Con todo, si abandonamos las profundas reflexiones a las que invita la película, la narración en sí misma es todo un prodigo. Desde una concepción formal del relato, pero que huye de toda simplicidad estructural, Linklater articula los pequeños episodios en solución de continuidad. Quiere esto decir que el transcurso del tiempo no se notifica nunca a través de textos insertados en la imagen o frases declamadas para la ocasión, sino que los cambios físicos de los personajes dan siempre la pista de que ha habido un salto temporal. A razón de unos quince minutos por año, aproximadamente, la vida de Mason se ha configurado en estrecha colaboración con el elenco de actores. Si bien en un principio, cuando era demasiado joven, Coltrane tenía que guiarse por las estrictas directrices del cineasta, con el paso del tiempo Linklater fue dejando cada vez más espacio a la improvisación, permitiendo que Mason fuera adoptando rasgos del actor; en gran medida porque el peso completo de la acción recae sobre él y sobre su evolución física e intelectual.
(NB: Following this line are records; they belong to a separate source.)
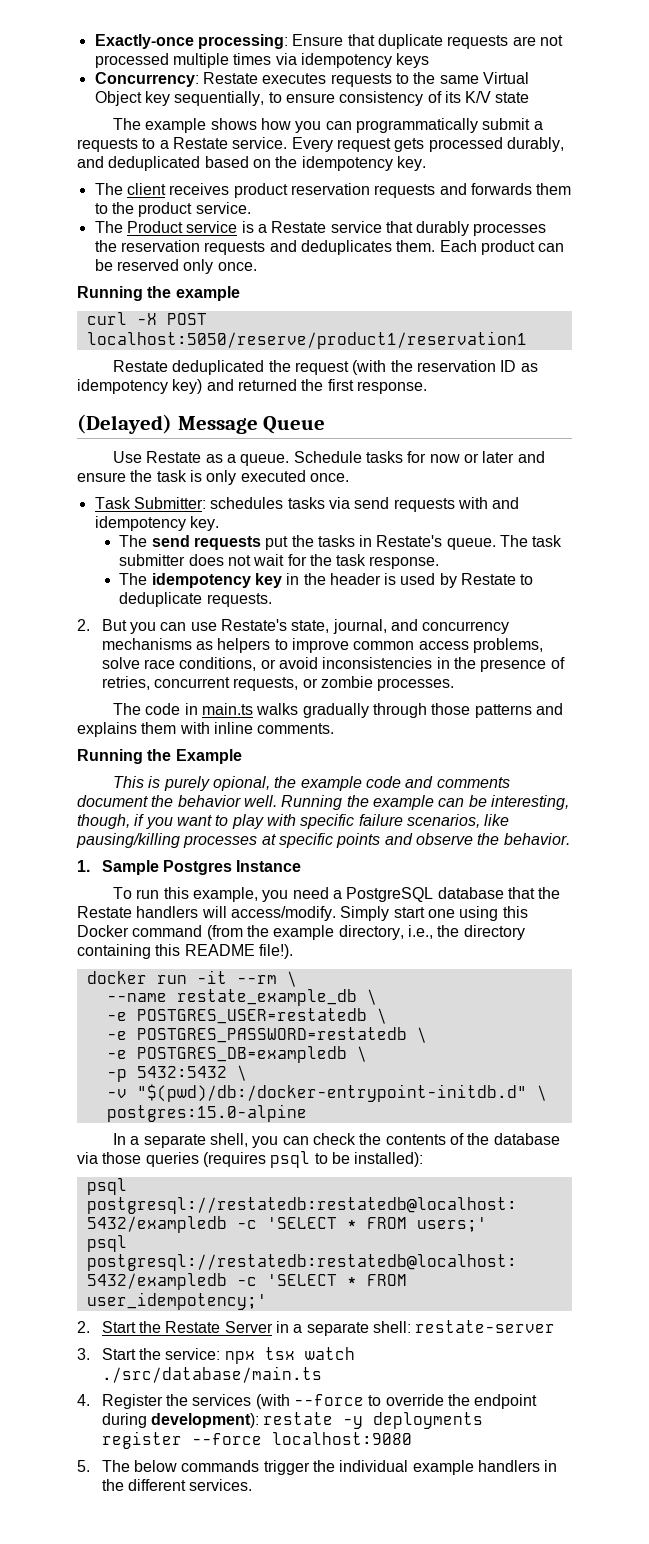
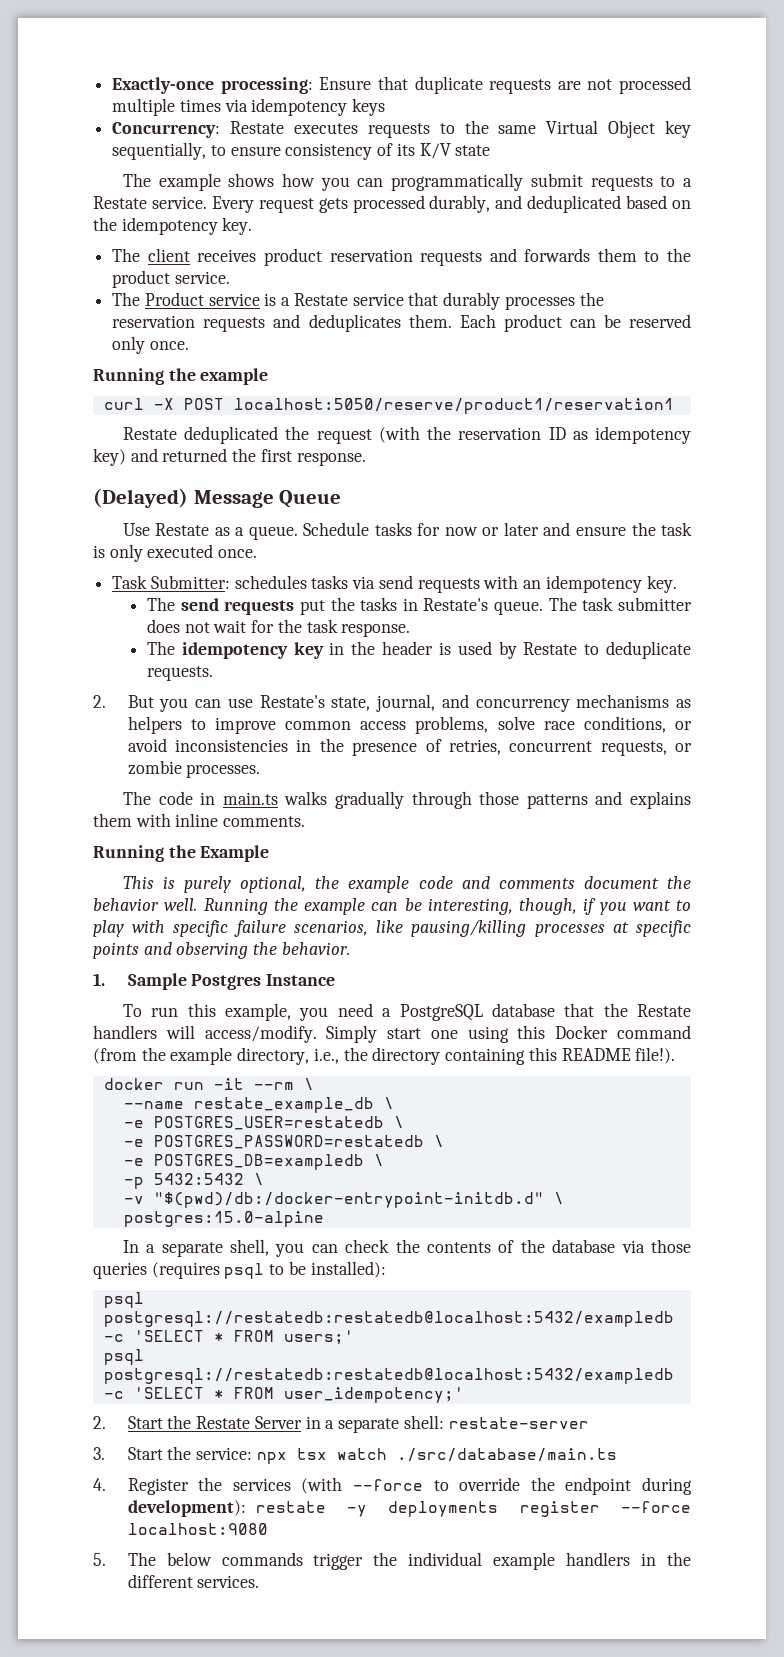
- The example shows how you can programmatically submit a requests to a Restate service.
+ The example shows how you can programmatically submit requests to a Restate service.
- Task Submitter: schedules tasks via send requests with and idempotency key.
+ Task Submitter: schedules tasks via send requests with an idempotency key.
- This is purely opional, the example code and comments document the behavior well.
+ This is purely optional, the example code and comments document the behavior well.
- Running the example can be interesting, though, if you want to play with specific failure scenarios, like pausing/killing processes at specific points and observe the behavior.
+ Running the example can be interesting, though, if you want to play with specific failure scenarios, like pausing/killing processes at specific points and observing the behavior.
Desde un primer momento, Linklater deja constancia de que el punto de vista siempre será el de Mason y en este sentido, al igual que en la vida real, conoceremos de los personajes que le rodean sólo lo que a él atañe, a medida que estos van entrando y saliendo de su vida de forma regular o esporádica.
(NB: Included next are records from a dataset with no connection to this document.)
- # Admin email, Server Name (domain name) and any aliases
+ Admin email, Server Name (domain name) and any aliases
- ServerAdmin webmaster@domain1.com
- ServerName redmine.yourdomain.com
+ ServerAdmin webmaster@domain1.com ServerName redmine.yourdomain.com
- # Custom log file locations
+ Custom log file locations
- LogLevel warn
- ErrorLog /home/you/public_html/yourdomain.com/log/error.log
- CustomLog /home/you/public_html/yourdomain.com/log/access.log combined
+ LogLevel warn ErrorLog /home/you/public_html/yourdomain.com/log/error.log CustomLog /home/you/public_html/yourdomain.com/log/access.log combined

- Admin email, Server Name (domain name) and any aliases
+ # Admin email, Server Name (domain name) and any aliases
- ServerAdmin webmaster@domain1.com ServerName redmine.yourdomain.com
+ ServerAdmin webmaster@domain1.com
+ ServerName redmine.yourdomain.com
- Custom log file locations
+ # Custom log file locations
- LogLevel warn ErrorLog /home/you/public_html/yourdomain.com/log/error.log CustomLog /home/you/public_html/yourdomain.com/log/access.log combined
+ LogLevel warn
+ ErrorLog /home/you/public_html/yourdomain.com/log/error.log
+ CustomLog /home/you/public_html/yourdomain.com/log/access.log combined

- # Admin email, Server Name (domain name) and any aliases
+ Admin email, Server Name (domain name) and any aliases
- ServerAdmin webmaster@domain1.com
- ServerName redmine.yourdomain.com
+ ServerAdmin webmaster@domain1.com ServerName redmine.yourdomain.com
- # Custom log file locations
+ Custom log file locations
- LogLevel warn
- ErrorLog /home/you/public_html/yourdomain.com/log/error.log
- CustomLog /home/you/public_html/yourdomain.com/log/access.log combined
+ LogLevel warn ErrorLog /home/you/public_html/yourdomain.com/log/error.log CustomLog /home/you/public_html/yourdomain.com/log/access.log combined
Esta unidad narrativa se ve apoyada sustancialmente en una puesta en escena sumamente meditada y homogénea. Resulta casi milagroso que a lo largo de doce años el metraje mantenga una identidad tan marcada sin resentirse por los cambios técnicos ni las modas cinematográficas. La decisión de filmar toda la película en 35 mm, con todos los problemas que supuso en la recta final con la progresiva extinción de este, es uno de los motivos principales para la obtención de esta dilatada coherencia visual. No obstante, es indiscutible que, más allá de las elecciones técnicas, los grandes responsables de esta proeza son el propio realizador y sus dos directores de fotografía habituales: Lee Daniel y Shane F. Kelly.

Retrato de la evolución del yo como nunca hasta ahora lo habíamos visto, Boyhood se ha ganado por méritos propios un puesto de honor en la historia del cine; no solo por su reflexión sobre las relaciones familiares, la creación de la personalidad y la erosión del tiempo, sino por la profunda meditación que se esconde tras su supuesta sencillez y su arriesgada e inédita apuesta fílmica. El tiempo y su inclemencia forman parte vital de la obra del cineasta Richard Linklater y no dudamos de que en un futuro próximo vuelva a incidir sobre este tema, ya sea con un nuevo experimento narrativo o con la continuación de su serie Before. Después de todo, como decía Jorge Luis Borges y Linklater nos recuerda: «El tiempo es un río que me arrebata, pero yo soy el río».